--- START ---

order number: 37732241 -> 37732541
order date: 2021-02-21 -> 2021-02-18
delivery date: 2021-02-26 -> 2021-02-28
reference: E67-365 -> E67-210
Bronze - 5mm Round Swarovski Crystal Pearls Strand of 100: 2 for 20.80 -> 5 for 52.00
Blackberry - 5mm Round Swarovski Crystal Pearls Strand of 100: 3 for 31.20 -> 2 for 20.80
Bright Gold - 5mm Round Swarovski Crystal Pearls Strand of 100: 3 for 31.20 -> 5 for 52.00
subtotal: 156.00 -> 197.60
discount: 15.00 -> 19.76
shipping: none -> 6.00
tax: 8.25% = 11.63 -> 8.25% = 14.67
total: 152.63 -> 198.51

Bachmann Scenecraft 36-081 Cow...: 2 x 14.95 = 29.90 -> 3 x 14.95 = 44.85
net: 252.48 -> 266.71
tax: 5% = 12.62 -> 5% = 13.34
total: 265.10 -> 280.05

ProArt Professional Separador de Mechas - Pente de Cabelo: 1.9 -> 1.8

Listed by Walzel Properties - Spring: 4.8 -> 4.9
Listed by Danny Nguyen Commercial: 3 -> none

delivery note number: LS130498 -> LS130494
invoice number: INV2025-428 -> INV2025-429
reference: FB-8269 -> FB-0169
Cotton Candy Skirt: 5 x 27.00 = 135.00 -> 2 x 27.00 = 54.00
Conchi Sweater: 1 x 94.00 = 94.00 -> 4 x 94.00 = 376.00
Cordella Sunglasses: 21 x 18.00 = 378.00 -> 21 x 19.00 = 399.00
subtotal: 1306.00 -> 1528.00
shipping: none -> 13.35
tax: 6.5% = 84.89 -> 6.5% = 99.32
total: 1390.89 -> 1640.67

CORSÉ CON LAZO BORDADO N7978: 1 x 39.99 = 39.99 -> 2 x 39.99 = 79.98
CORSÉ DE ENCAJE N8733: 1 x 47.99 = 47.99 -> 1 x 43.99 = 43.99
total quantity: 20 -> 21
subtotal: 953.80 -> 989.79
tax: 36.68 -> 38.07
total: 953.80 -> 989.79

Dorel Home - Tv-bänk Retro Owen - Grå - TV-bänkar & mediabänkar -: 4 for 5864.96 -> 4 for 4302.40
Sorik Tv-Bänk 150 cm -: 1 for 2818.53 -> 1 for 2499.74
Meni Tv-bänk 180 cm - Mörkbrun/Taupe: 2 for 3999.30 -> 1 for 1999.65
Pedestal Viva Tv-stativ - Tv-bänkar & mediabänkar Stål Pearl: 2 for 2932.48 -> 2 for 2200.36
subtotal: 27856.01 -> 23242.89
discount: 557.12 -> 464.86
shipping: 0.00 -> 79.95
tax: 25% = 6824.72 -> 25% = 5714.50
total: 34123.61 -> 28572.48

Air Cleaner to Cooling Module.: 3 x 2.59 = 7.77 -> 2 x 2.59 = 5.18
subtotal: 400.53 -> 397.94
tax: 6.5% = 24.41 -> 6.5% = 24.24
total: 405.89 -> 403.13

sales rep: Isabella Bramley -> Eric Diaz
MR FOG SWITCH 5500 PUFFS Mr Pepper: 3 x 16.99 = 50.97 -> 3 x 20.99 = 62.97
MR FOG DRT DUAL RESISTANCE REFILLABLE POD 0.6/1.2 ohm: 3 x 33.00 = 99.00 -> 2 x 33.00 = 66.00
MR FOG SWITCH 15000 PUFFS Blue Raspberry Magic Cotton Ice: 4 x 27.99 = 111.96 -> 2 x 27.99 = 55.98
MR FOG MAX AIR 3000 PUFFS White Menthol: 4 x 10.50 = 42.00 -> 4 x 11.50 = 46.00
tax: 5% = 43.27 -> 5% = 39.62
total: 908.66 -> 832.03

--- END ---

Work order: Output, exactly and with no other text, the line that contains "Meni Tv-bänk 180" and all lines from there to the end of the records.

Written solution:
Meni Tv-bänk 180 cm - Mörkbrun/Taupe: 2 for 3999.30 -> 1 for 1999.65
Pedestal Viva Tv-stativ - Tv-bänkar & mediabänkar Stål Pearl: 2 for 2932.48 -> 2 for 2200.36
subtotal: 27856.01 -> 23242.89
discount: 557.12 -> 464.86
shipping: 0.00 -> 79.95
tax: 25% = 6824.72 -> 25% = 5714.50
total: 34123.61 -> 28572.48

Air Cleaner to Cooling Module.: 3 x 2.59 = 7.77 -> 2 x 2.59 = 5.18
subtotal: 400.53 -> 397.94
tax: 6.5% = 24.41 -> 6.5% = 24.24
total: 405.89 -> 403.13

sales rep: Isabella Bramley -> Eric Diaz
MR FOG SWITCH 5500 PUFFS Mr Pepper: 3 x 16.99 = 50.97 -> 3 x 20.99 = 62.97
MR FOG DRT DUAL RESISTANCE REFILLABLE POD 0.6/1.2 ohm: 3 x 33.00 = 99.00 -> 2 x 33.00 = 66.00
MR FOG SWITCH 15000 PUFFS Blue Raspberry Magic Cotton Ice: 4 x 27.99 = 111.96 -> 2 x 27.99 = 55.98
MR FOG MAX AIR 3000 PUFFS White Menthol: 4 x 10.50 = 42.00 -> 4 x 11.50 = 46.00
tax: 5% = 43.27 -> 5% = 39.62
total: 908.66 -> 832.03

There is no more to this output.